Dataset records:
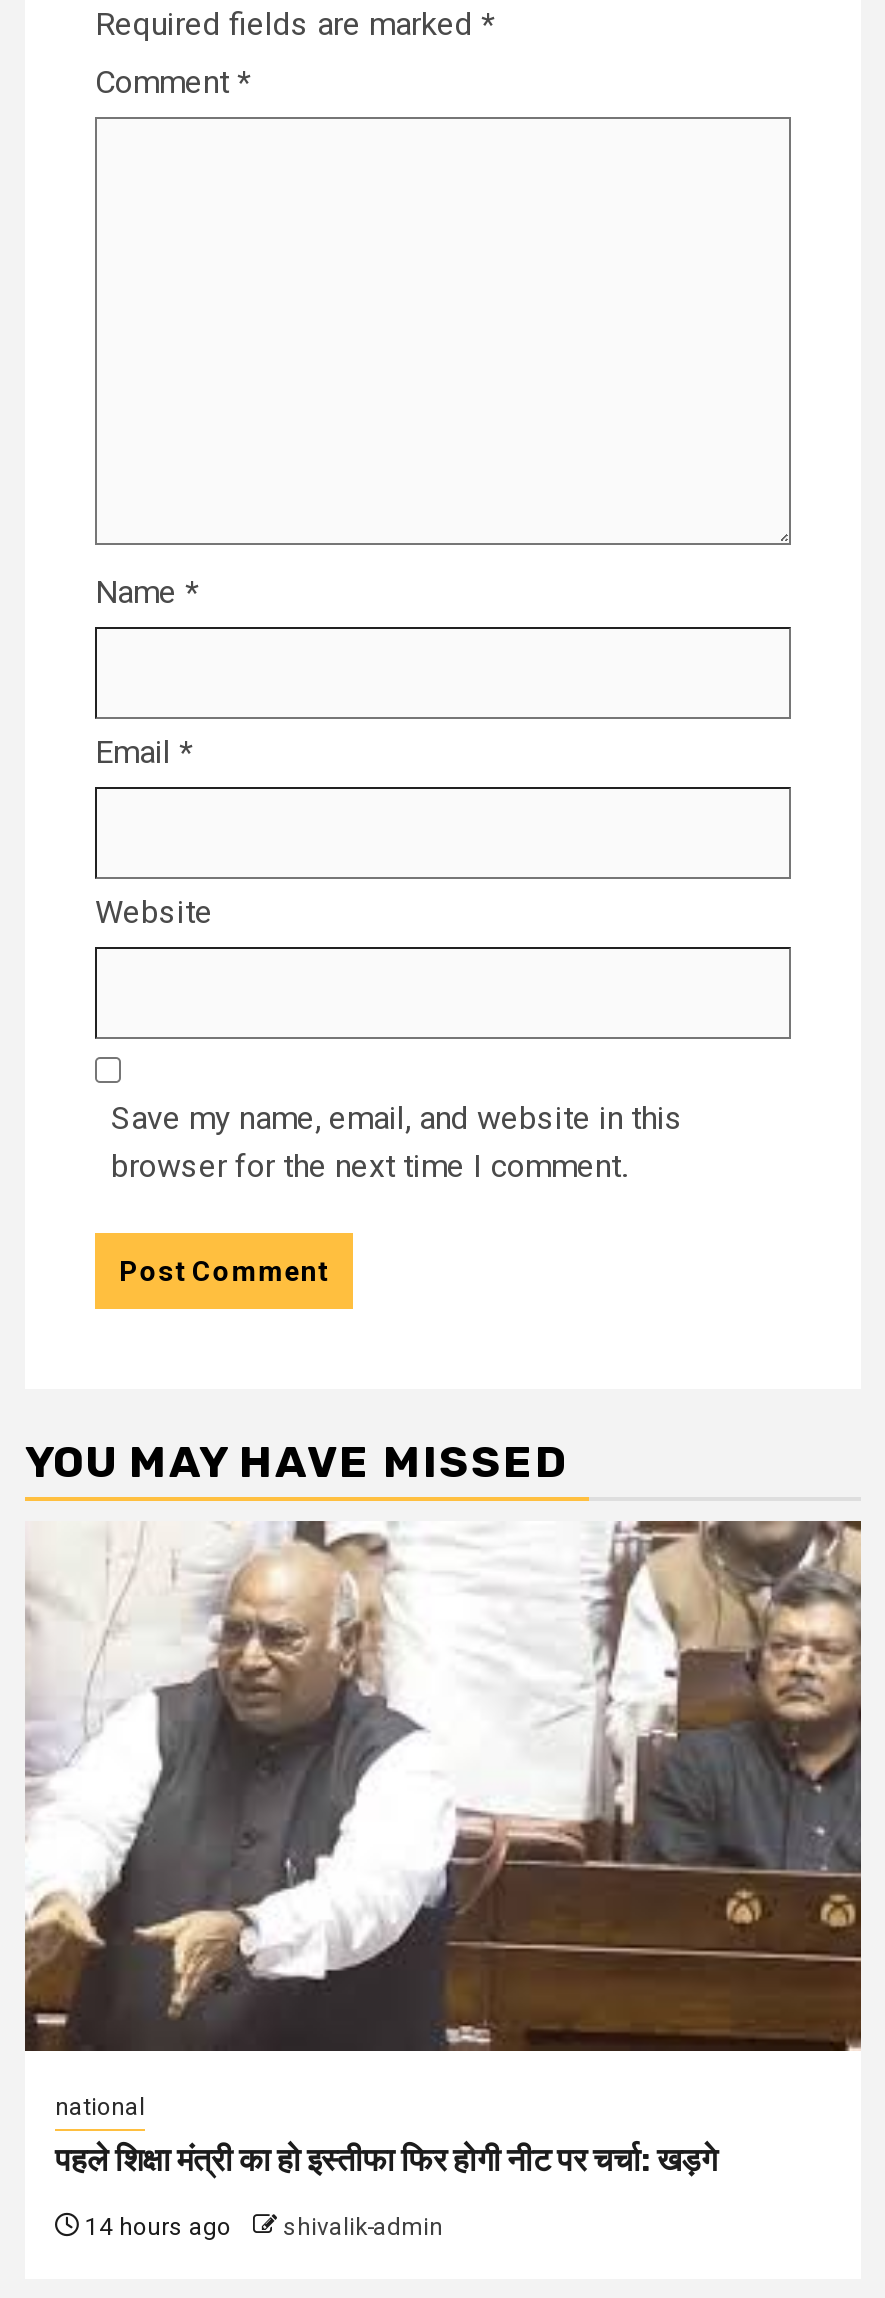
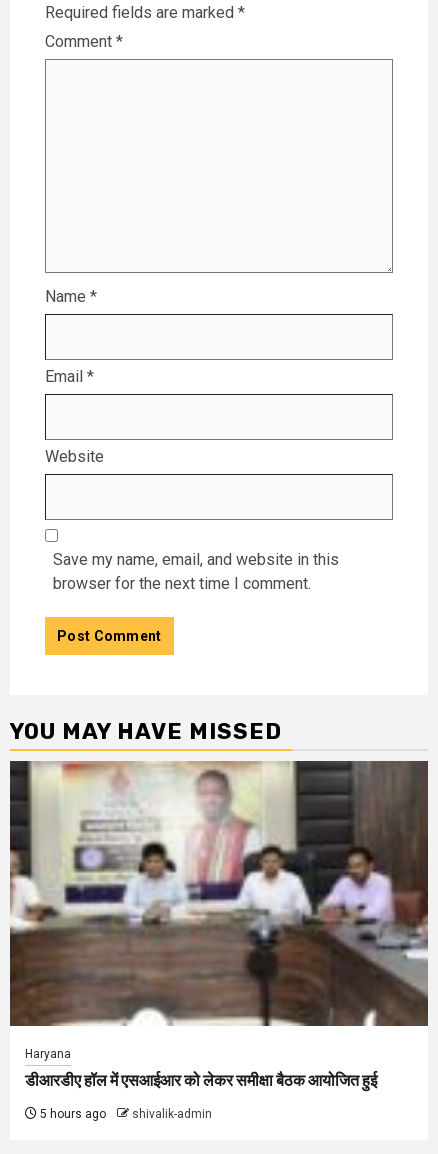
- [image]
- national
+ [image]
+ Haryana

- पहले शिक्षा मंत्री का हो इस्तीफा फिर होगी नीट पर चर्चा: खड़गे
+ डीआरडीए हॉल में एसआईआर को लेकर समीक्षा बैठक आयोजित हुई

- 14 hours ago shivalik-admin
+ 5 hours ago shivalik-admin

> **Assignment**
Reproduce every record verbatim, please. Omit the images.

> **Result of this task**
- [image]
- national
+ [image]
+ Haryana

- पहले शिक्षा मंत्री का हो इस्तीफा फिर होगी नीट पर चर्चा: खड़गे
+ डीआरडीए हॉल में एसआईआर को लेकर समीक्षा बैठक आयोजित हुई

- 14 hours ago shivalik-admin
+ 5 hours ago shivalik-admin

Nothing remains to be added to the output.